(Beginning of Records provided)

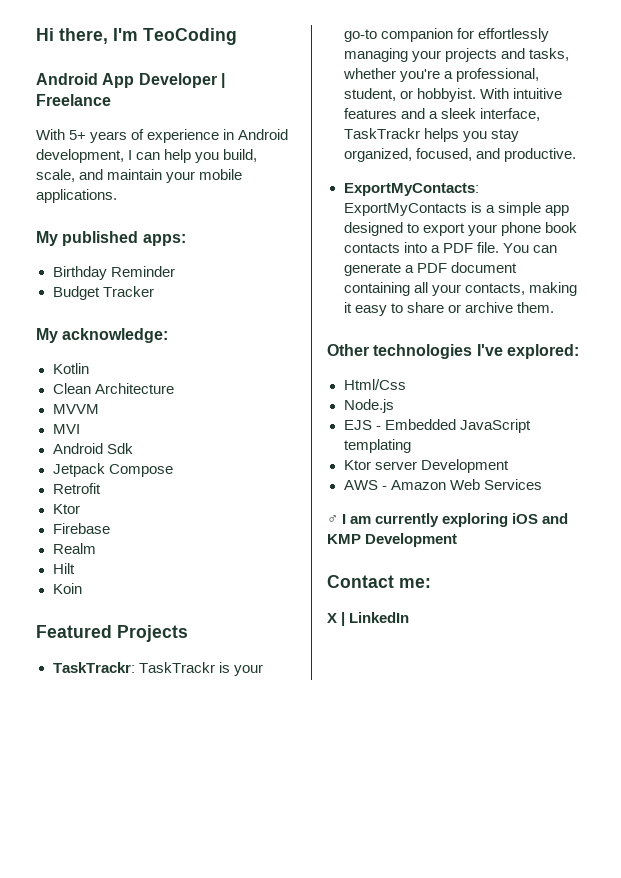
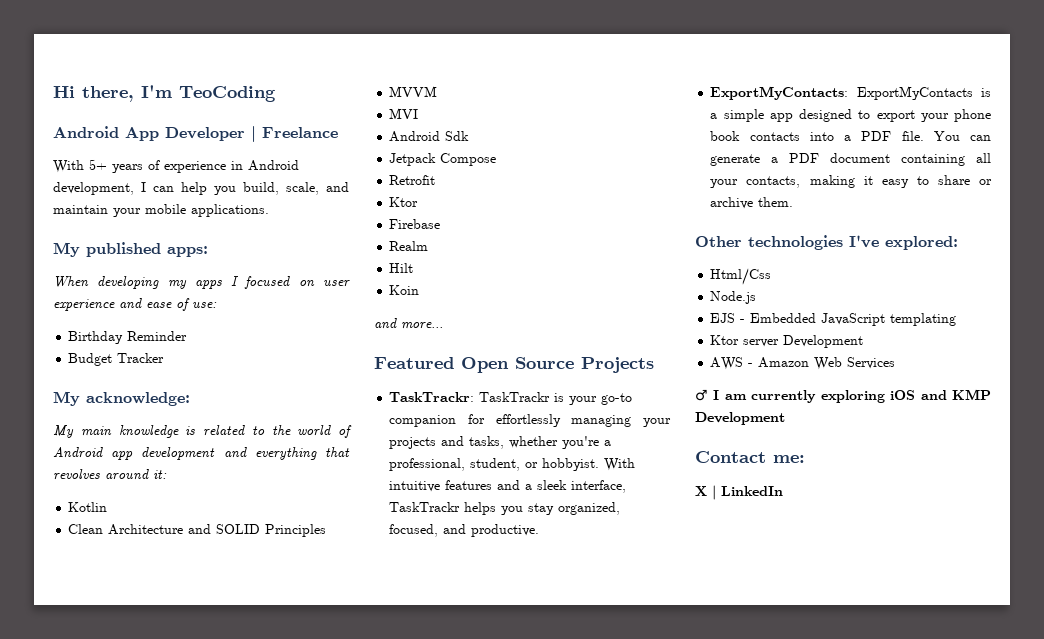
+ When developing my apps I focused on user experience and ease of use:
+ My main knowledge is related to the world of Android app development and everything that revolves around it:
- Clean Architecture
+ Clean Architecture and SOLID Principles
+ and more...
- Featured Projects
+ Featured Open Source Projects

(End of Records provided)

The expected answer is the whole listing above, copied exactly, with images excluded.

_Answer box_:
+ When developing my apps I focused on user experience and ease of use:
+ My main knowledge is related to the world of Android app development and everything that revolves around it:
- Clean Architecture
+ Clean Architecture and SOLID Principles
+ and more...
- Featured Projects
+ Featured Open Source Projects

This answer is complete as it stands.